Stored data

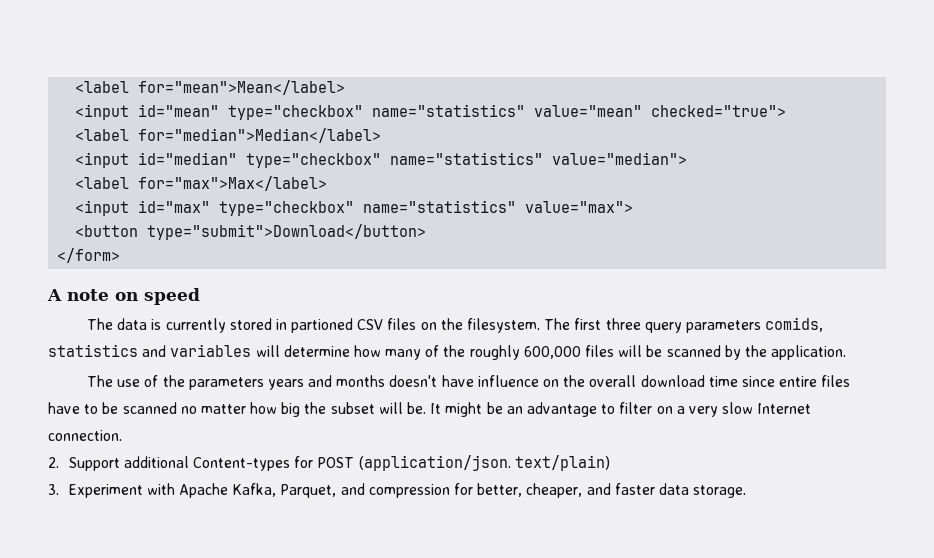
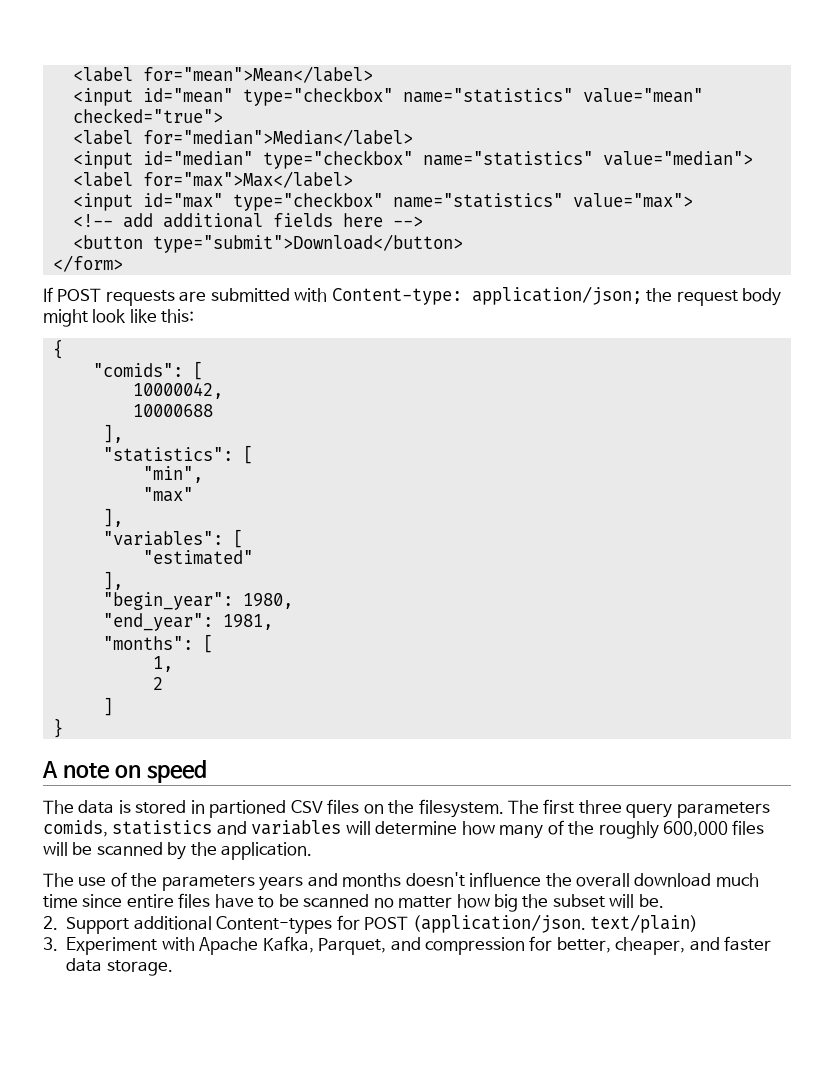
[75,224,427,240] [57,248,121,263] <button type="submit">Download</button> // </form> -> [72,213,423,228] [72,234,463,253] [52,255,123,272] [43,286,782,306] [43,309,195,327] [52,339,63,359] [92,361,203,380] [132,382,223,399] [132,404,213,417] [102,424,123,443] [102,445,253,464] [142,466,203,483] [142,487,193,502] [102,508,123,527] [102,529,243,548] [142,550,253,565] [102,571,123,590] [102,592,293,610] [102,613,273,631] [102,634,213,653] [152,656,173,672] [152,677,163,690] [102,697,113,716] [52,718,63,738] <!-- add additional fields here --> // <button type="submit">Download</button> // </form> // If POST requests are submitted with Content-type: application/json; the request body might look like this: // { // "comids": [ // 10000042, // 10000688 // ], // "statistics": [ // "min", // "max" // ], // "variables": [ // "estimated" // ], // "begin_year": 1980, // "end_year": 1981, // "months": [ // 1, // 2 // ] // }
[165,318,226,333] currently -> (131, 807) none
[441,375,560,387] have influence on -> [469,872,542,887] influence
(705, 381) none -> [715,873,759,887] much
[430,402,812,417] [48,430,122,441] It might be an advantage to filter on a very slow Internet connection. -> (664, 901) none

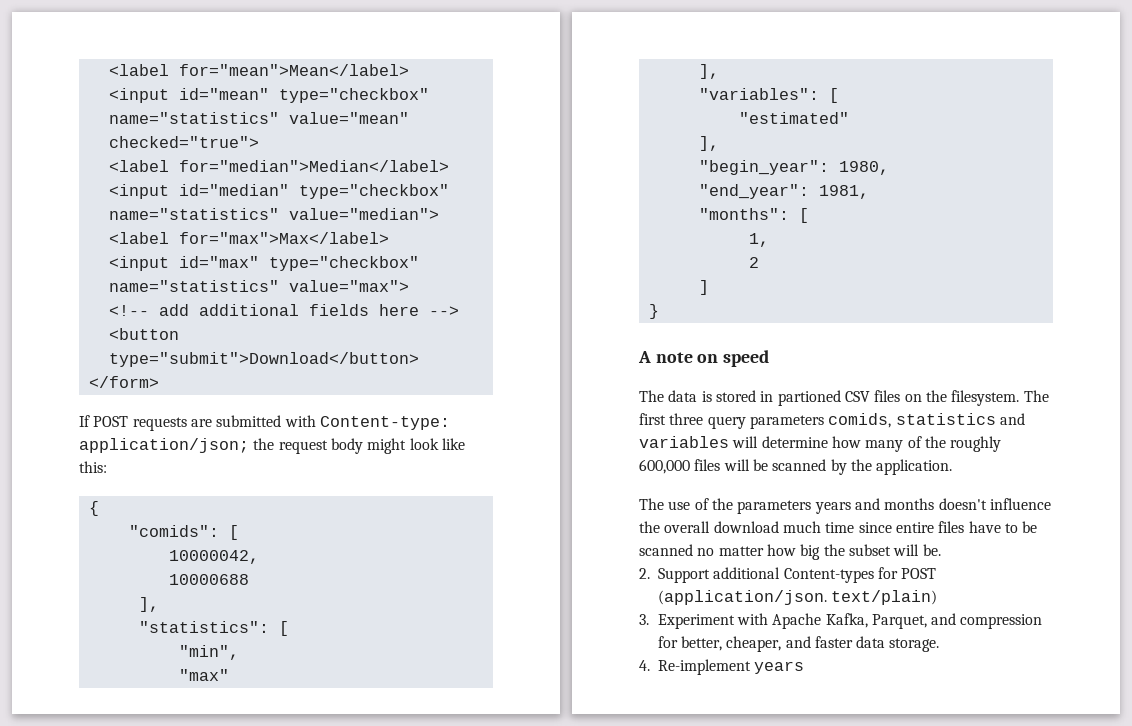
(173, 968) none -> [639,659,805,675] // 4. Re-implement years

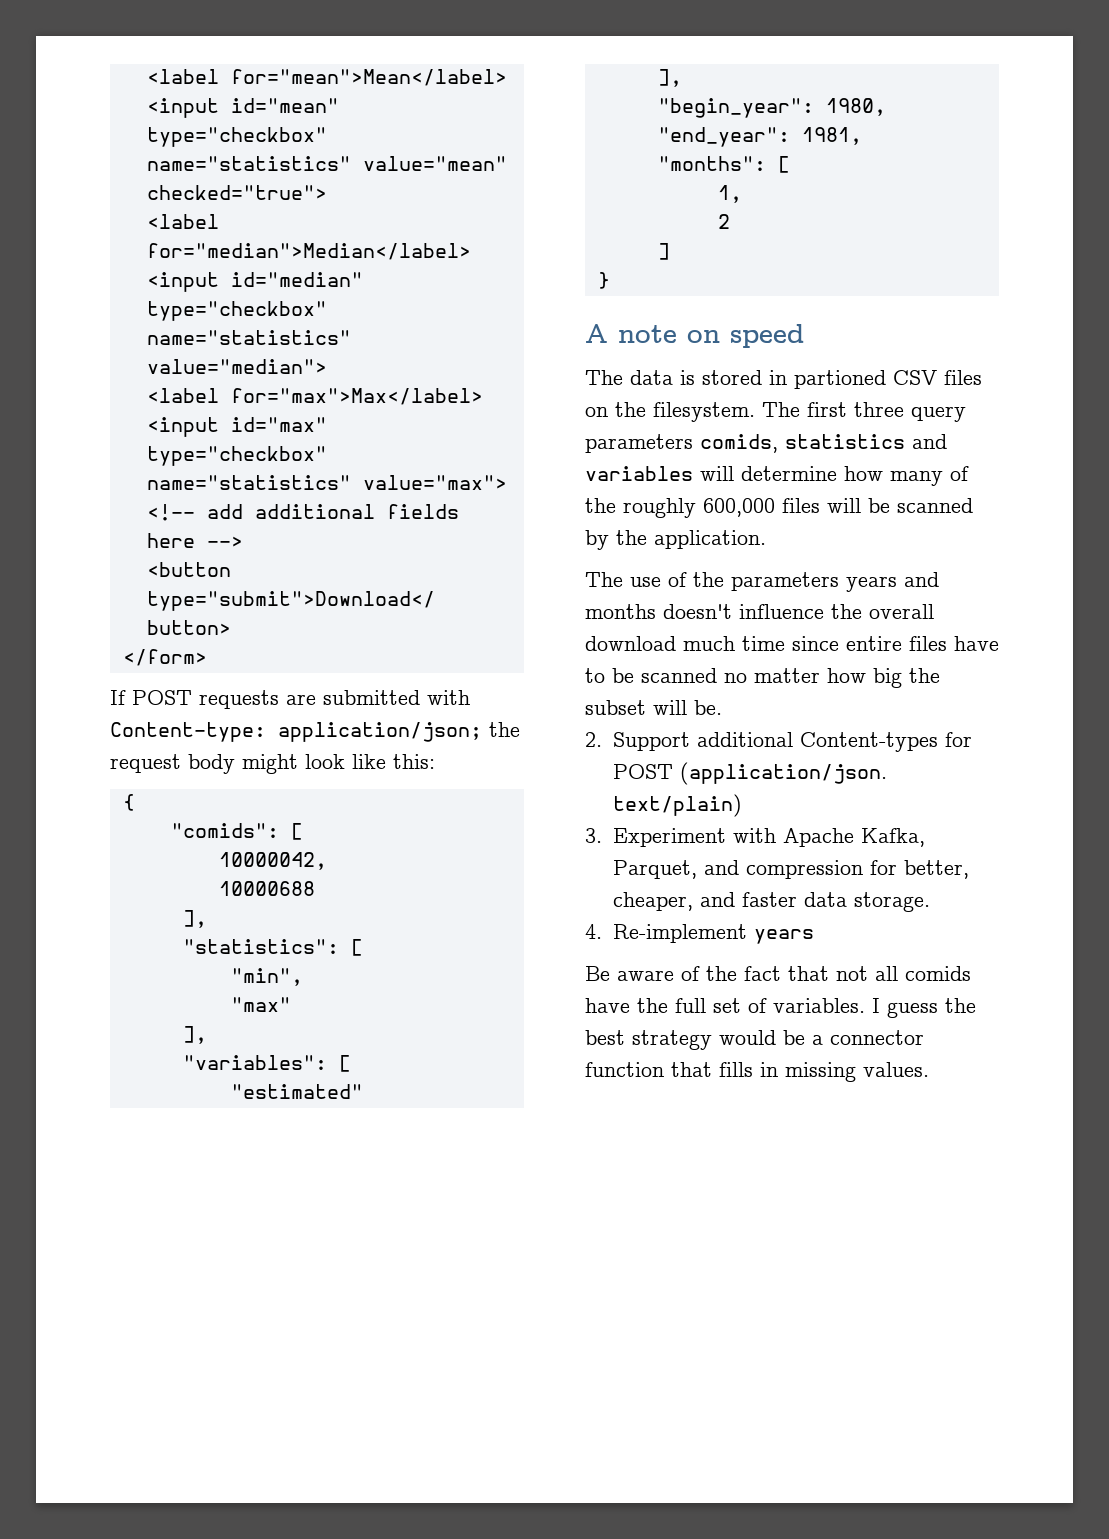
(805, 667) none -> [585,966,971,981] [585,998,976,1018] [585,1030,924,1050] [585,1062,929,1082] // Be aware of the fact that not all comids have the full set of variables. I guess the best strategy would be a connector function that fills in missing values.

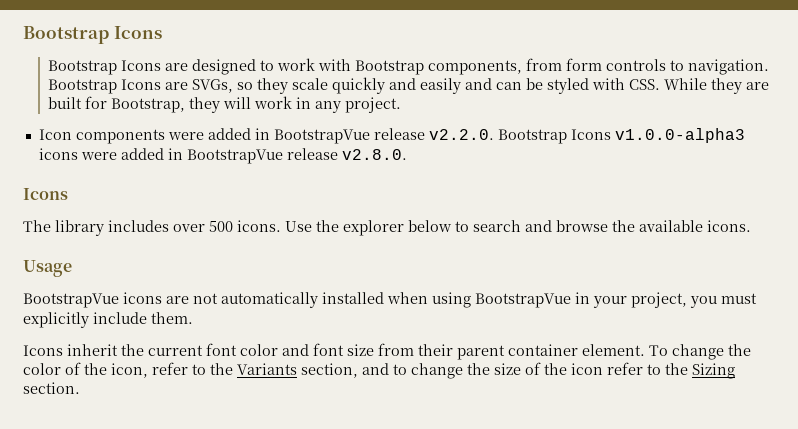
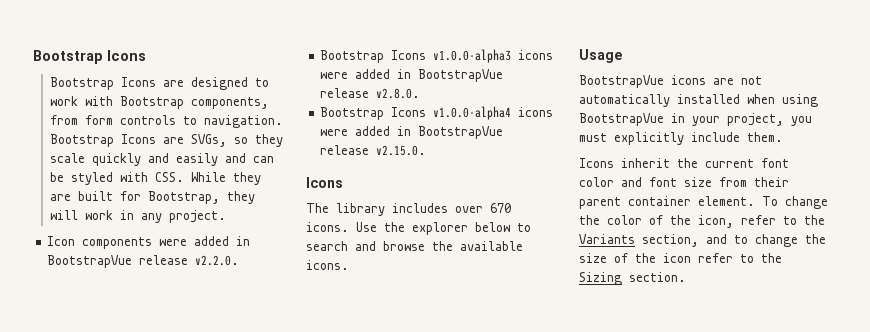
(494, 134) none -> (240, 260) //
(407, 154) none -> [320,106,554,120] [320,126,504,139] [320,145,427,156] // Bootstrap Icons v1.0.0-alpha4 icons were added in BootstrapVue release v2.15.0.
[209,221,233,232] 500 -> [490,203,511,213] 670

> Task to complete
What is needed is an exact copy of the lines from the start of the records through the line containing "(494, 134) none -> (240, 260) //", with no pictures.

> Response area
[75,224,427,240] [57,248,121,263] <button type="submit">Download</button> // </form> -> [72,213,423,228] [72,234,463,253] [52,255,123,272] [43,286,782,306] [43,309,195,327] [52,339,63,359] [92,361,203,380] [132,382,223,399] [132,404,213,417] [102,424,123,443] [102,445,253,464] [142,466,203,483] [142,487,193,502] [102,508,123,527] [102,529,243,548] [142,550,253,565] [102,571,123,590] [102,592,293,610] [102,613,273,631] [102,634,213,653] [152,656,173,672] [152,677,163,690] [102,697,113,716] [52,718,63,738] <!-- add additional fields here --> // <button type="submit">Download</button> // </form> // If POST requests are submitted with Content-type: application/json; the request body might look like this: // { // "comids": [ // 10000042, // 10000688 // ], // "statistics": [ // "min", // "max" // ], // "variables": [ // "estimated" // ], // "begin_year": 1980, // "end_year": 1981, // "months": [ // 1, // 2 // ] // }
[165,318,226,333] currently -> (131, 807) none
[441,375,560,387] have influence on -> [469,872,542,887] influence
(705, 381) none -> [715,873,759,887] much
[430,402,812,417] [48,430,122,441] It might be an advantage to filter on a very slow Internet connection. -> (664, 901) none

(173, 968) none -> [639,659,805,675] // 4. Re-implement years

(805, 667) none -> [585,966,971,981] [585,998,976,1018] [585,1030,924,1050] [585,1062,929,1082] // Be aware of the fact that not all comids have the full set of variables. I guess the best strategy would be a connector function that fills in missing values.

(494, 134) none -> (240, 260) //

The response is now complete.